Pietro Nardella-Dellova é Colunista na página A VOZ DA ESQUERDA JUDAICA https://avozdaesquerdajudaica.com.br/author/dellova/

Contato: pietrodellova2014@gmail.com

 

foto: Lúcia Helena Issa

 


 

mercoledì 12 gennaio 2022

DIREITO CIVIL E CONSTITUIÇÃO: DIREITO CIVIL EM CHAVE HERMENÊUTICA CONSTITUCIONAL, por Pietro Nardella-Dellova

 

DIREITO CIVIL E CONSTITUIÇÃO: DIREITO CIVIL EM CHAVE HERMENÊUTICA CONSTITUCIONAL (1)

Prof. Dr. Pietro Nardella-Dellova (2)

O Direito Civil desde as suas origens romanas e, em especial, após a Revolução Francesa (1789), manteve um caráter privatístico, sobretudo nos sistemas codificados. Muitos assuntos, entre os quais, o sujeito de direito, os bens, os fatos jurídicos, as obrigações, contratos, direitos reais, sucessões e até mesmo família, foram mantidos em um contexto de direito privado, quase que exclusivamente romano, como ensina Arguello, a redação dos vários Códigos manteve a estrutura e as ideias romanas:

“En efecto, nuestro Código Civil (...) resultó uma obra de contenido esencialmente romano. A través de su articulado y de sus notas se aprecia que una gran masa de conceptos romanos se hallan consagrados em dicho ordenamiento (...)”(3)

 As relações jurídicas, de caráter civil, eram tratadas no sistema privado, e nele mantidas. Mas, esse modelo demonstrou-se esgotado, tendo em vista que, apesar da origem romana, as sociedades contemporâneas não são romanas, e sim multifacetadas, plurais e em plena diversidade. Além disso, não apenas não são sociedades romanas (embora romanizadas!), mas não têm as mesmas bases sociais, econômicas, religiosas e geográficas que aquelas dos romanos.

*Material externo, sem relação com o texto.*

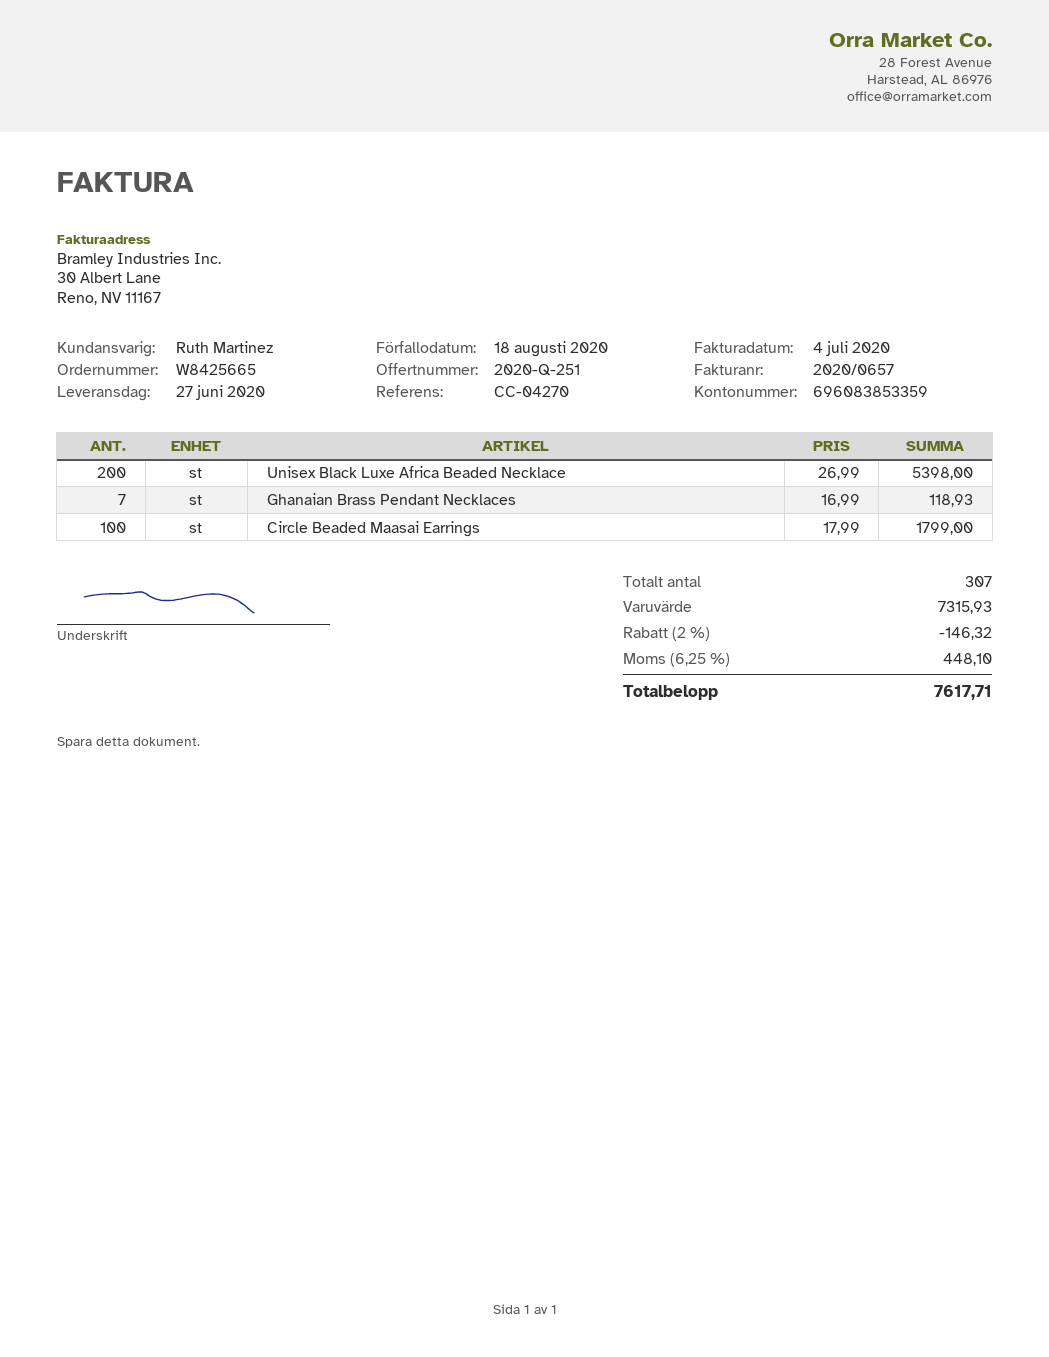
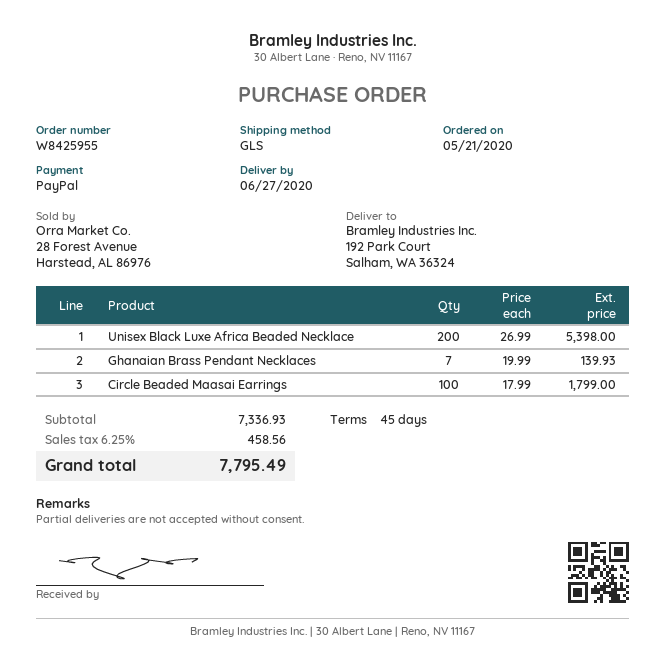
order number: W8425665 -> W8425955
Ghanaian Brass Pendant Necklaces: 7 x 16.99 = 118.93 -> 7 x 19.99 = 139.93
subtotal: 7315.93 -> 7336.93
discount: 2% = 146.32 -> none
tax: 6.25% = 448.10 -> 6.25% = 458.56
total: 7617.71 -> 7795.49

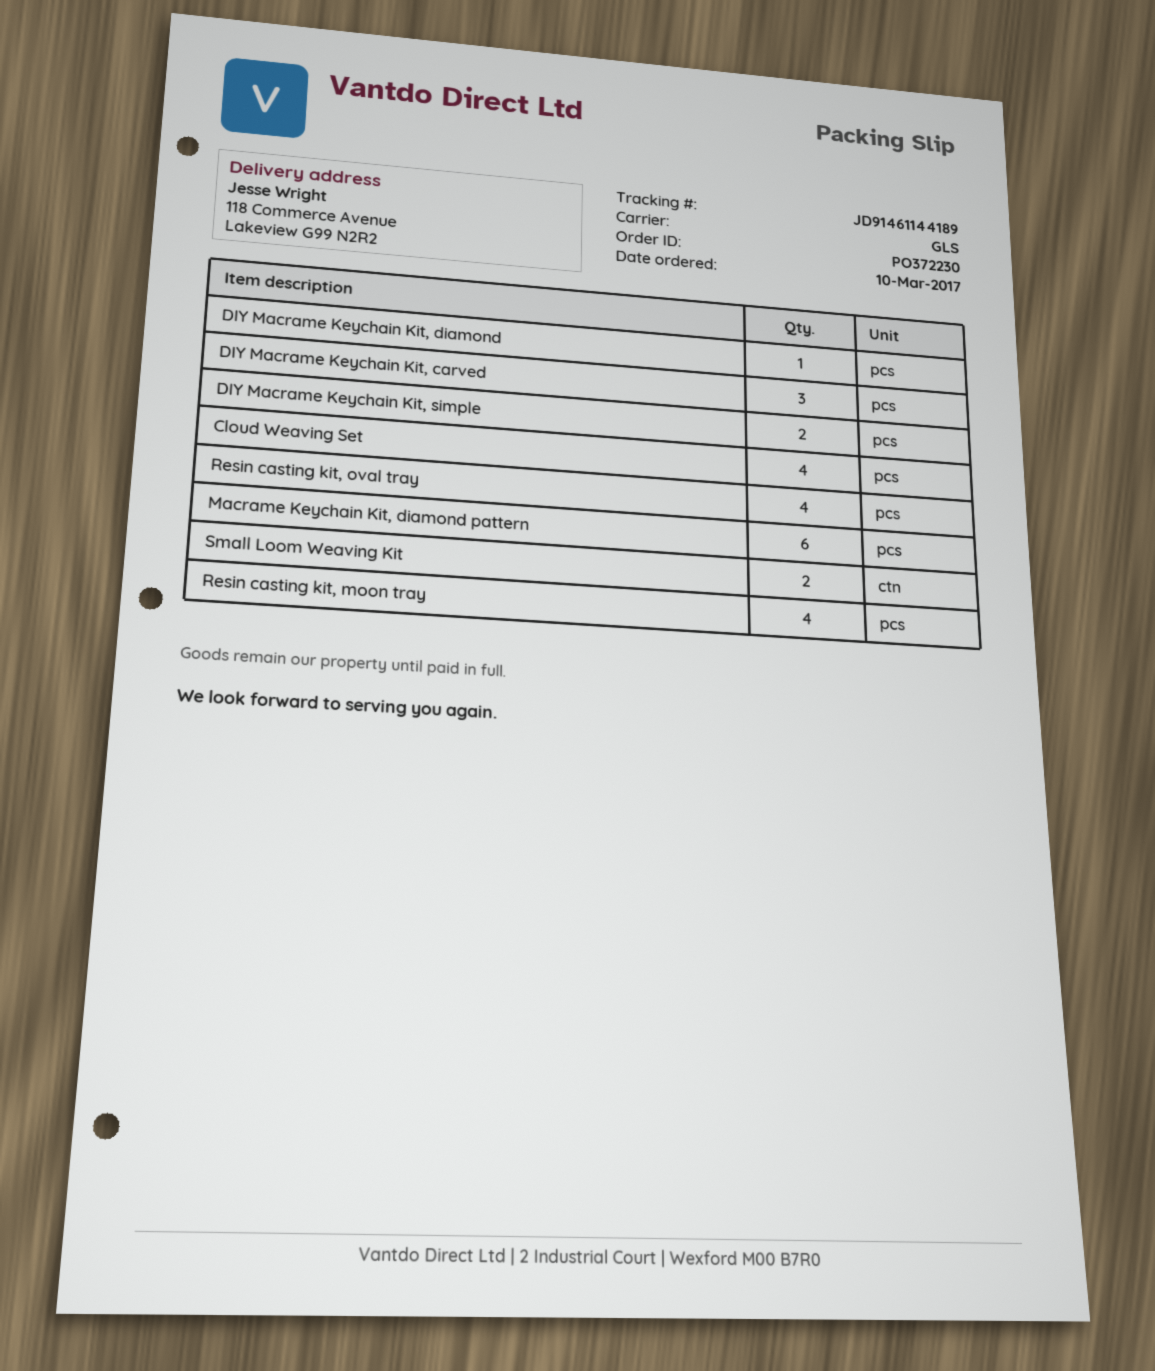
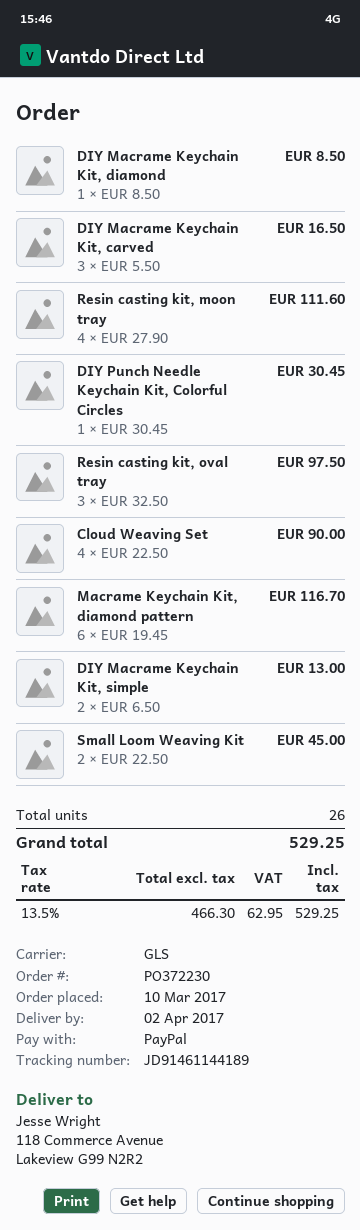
Resin casting kit, oval tray: 4 -> 3
DIY Punch Needle Keychain Kit, Colorful Circles: none -> 1

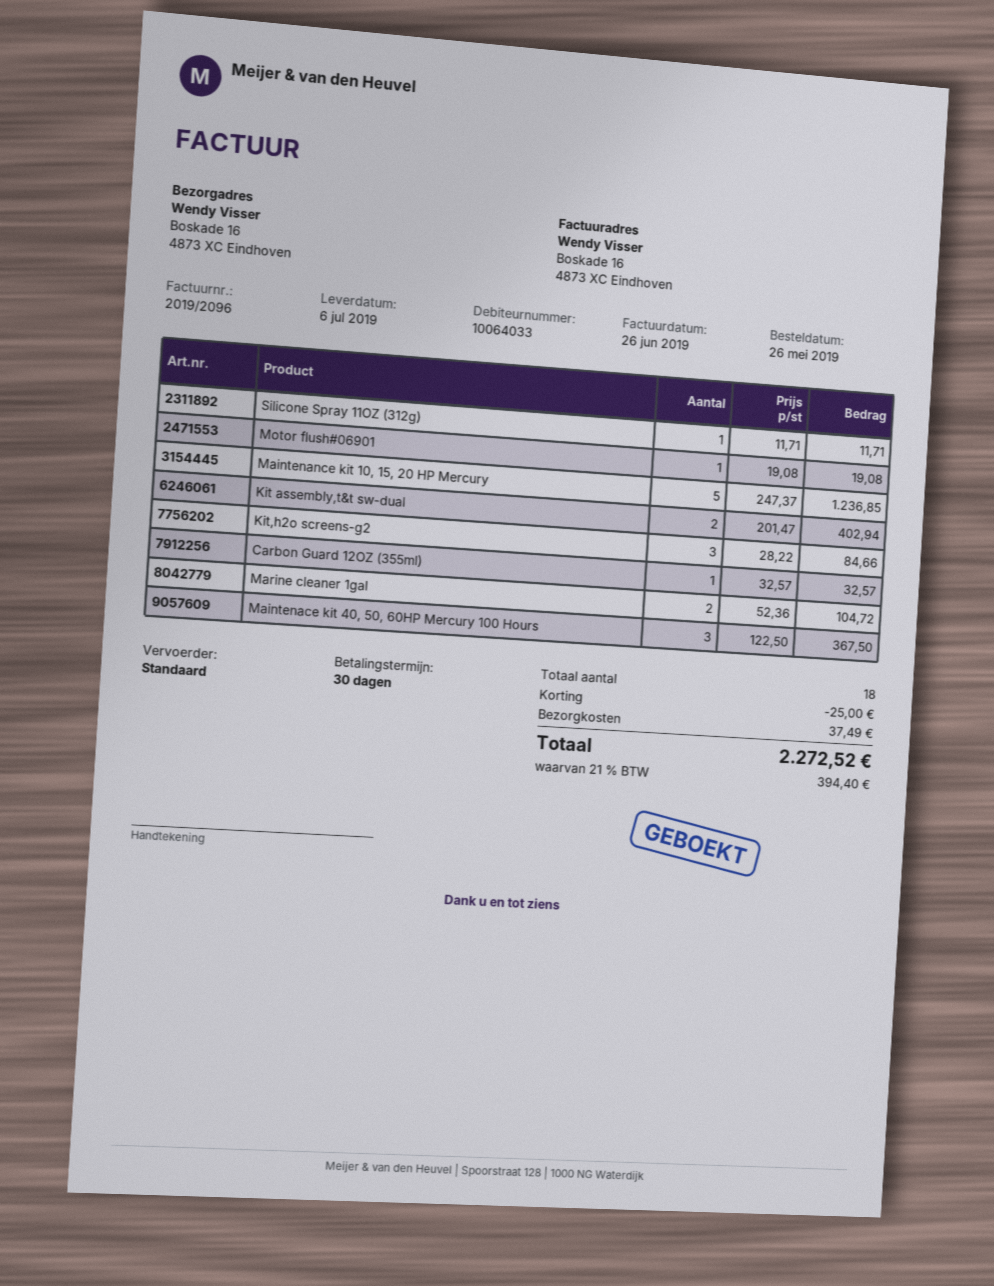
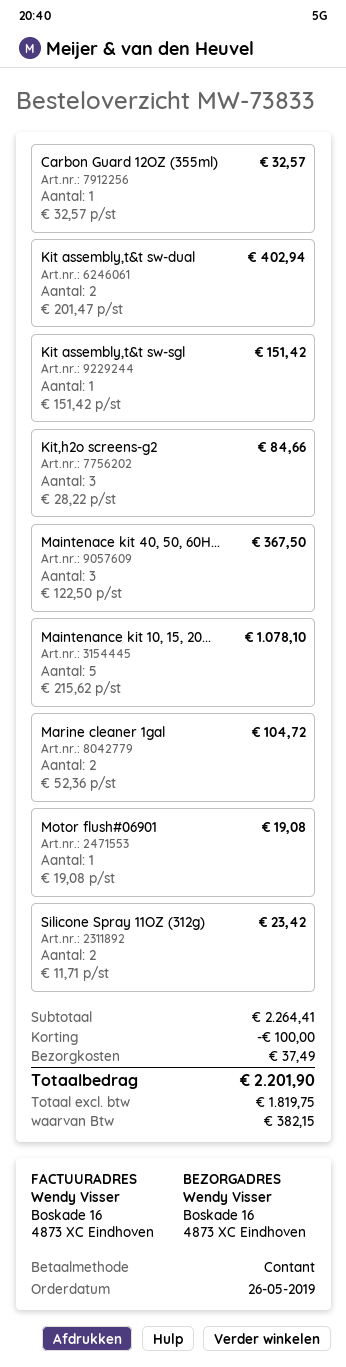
Silicone Spray 11OZ (312g): 1 x 11.71 = 11.71 -> 2 x 11.71 = 23.42
Maintenance kit 10, 15, 20 HP Mercury: 5 x 247.37 = 1236.85 -> 5 x 215.62 = 1078.10
Kit assembly,t&t sw-sgl: none -> 1 x 151.42 = 151.42
discount: 25.00 -> 100.00
tax: 394.40 -> 382.15
total: 2272.52 -> 2201.90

Por isso mesmo, muitos dos antigos institutos do Direito Romano foram submetidos aos critérios hermenêuticos modernos, critérios esses com valor principiológico constitucional. Não se pode falar em aplicação simples e pura dos institutos romanos sem que os mesmos sejam adequados e entrem em harmonia com a realidade dos tempos atuais

Por exemplo, não se pode simplesmente falar em pacta sunt servanda (princípio da obrigatoriedade dos contratos) sem levar em consideração alguns aspectos: tempo do contrato, tempo da manifestação de vontade e condições socioeconômicas e, por isso mesmo, o princípio pacta sunt servanda, embora continue valendo, é submetido a outro princípio: rebus sic stantibus (enquanto as condições se mantiverem tais como as do momento em que a manifestação de vontade manifestou-se). Ao tempo romano havia certa estabilidade nas relações contratuais, o que não se verifica nos dias de hoje.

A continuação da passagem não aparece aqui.